• **INFORMATION SUPPLIED**:
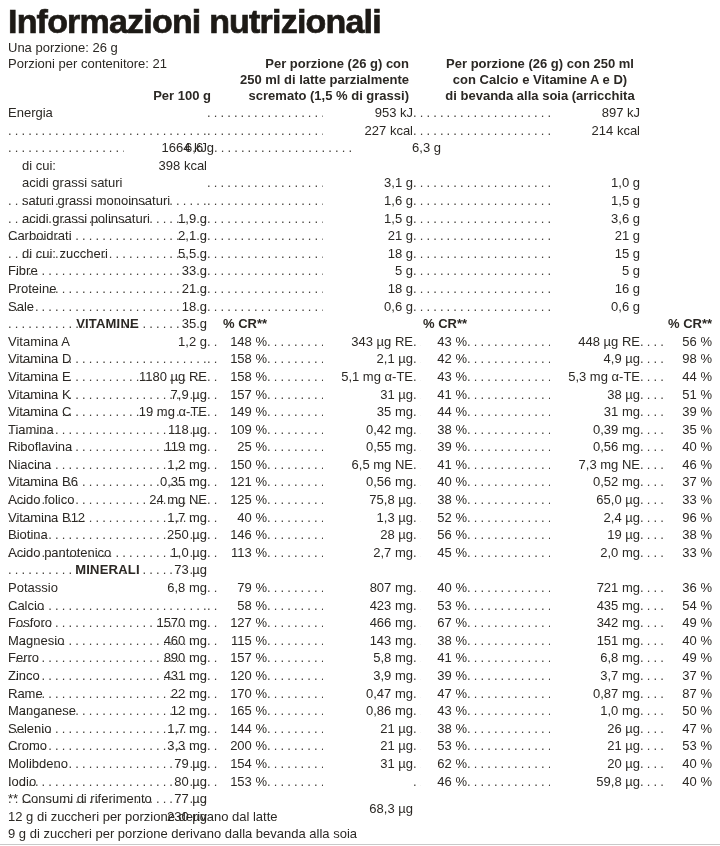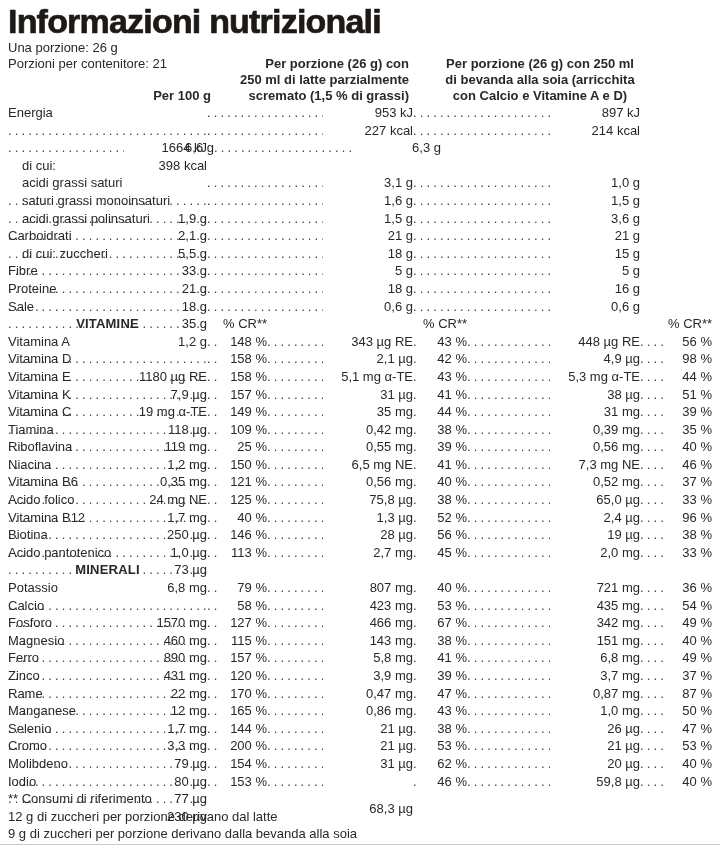--- a/index.html
+++ b/index.html
@@ -22,43 +22,43 @@
   .lbl{flex:none;}
   .ind{padding-left:14px;}
   .fl{flex:1 1 0;min-width:0;}
   .d{overflow:hidden;color:#44403a;}
   .d::before{content:". . . . . . . . . . . . . . . . . . . . . . . . . . . . . . . . . . . . . . . . . . . . . . . . . . . . . . . . . . . .";
              word-spacing:-0.5px;}
   .g{flex:none;overflow:hidden;}
   .v{flex:none;text-align:right;padding-left:4px;}
   .p{flex:none;width:46px;text-align:right;padding-left:2px;}
   .sec .lbl{font-weight:bold;letter-spacing:0.2px;text-align:center;}
-  .sec .p{font-weight:normal;text-align:right;}
+  .sec .p{font-weight:bold;text-align:right;}
   .foot{padding-left:8px;font-size:13px;line-height:17.6px;}
   .bottom-rule{position:absolute;left:0;bottom:1px;width:720px;border-top:1px solid #c9c9c9;}
 </style>
 </head>
 <body>
 
 <div class="page">
   <h1 class="title">Informazioni nutrizionali</h1>
   <div class="sub">Una porzione: 26 g</div>
 
   <div class="head">
     <div class="servings">Porzioni per contenitore: 21</div>
     <div class="per100">Per 100 g</div>
     <div class="midhead">
       <div>Per porzione (26 g) con</div>
       <div>250 ml di latte parzialmente</div>
       <div>scremato (1,5 % di grassi)</div>
     </div>
     <div class="soyhead">
       <div>Per porzione (26 g) con 250 ml</div>
+      <div>con Calcio e Vitamine A e D)</div>
       <div>di bevanda alla soia (arricchita</div>
-      <div>con Calcio e Vitamine A e D)</div>
     </div>
   </div>
 
   <div id="rows" class="rows">
       <div class="row">
         <span class="c1">
           <span class="lbl">Energia</span>
           <span class="d fl"></span>
           <span class="v">1664 kJ</span>
         </span>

• **TASK DIRECTIONS**: Looking at the records, how many of the lines contain the string "text"? Only the number should be given.

• **REPLY**: 5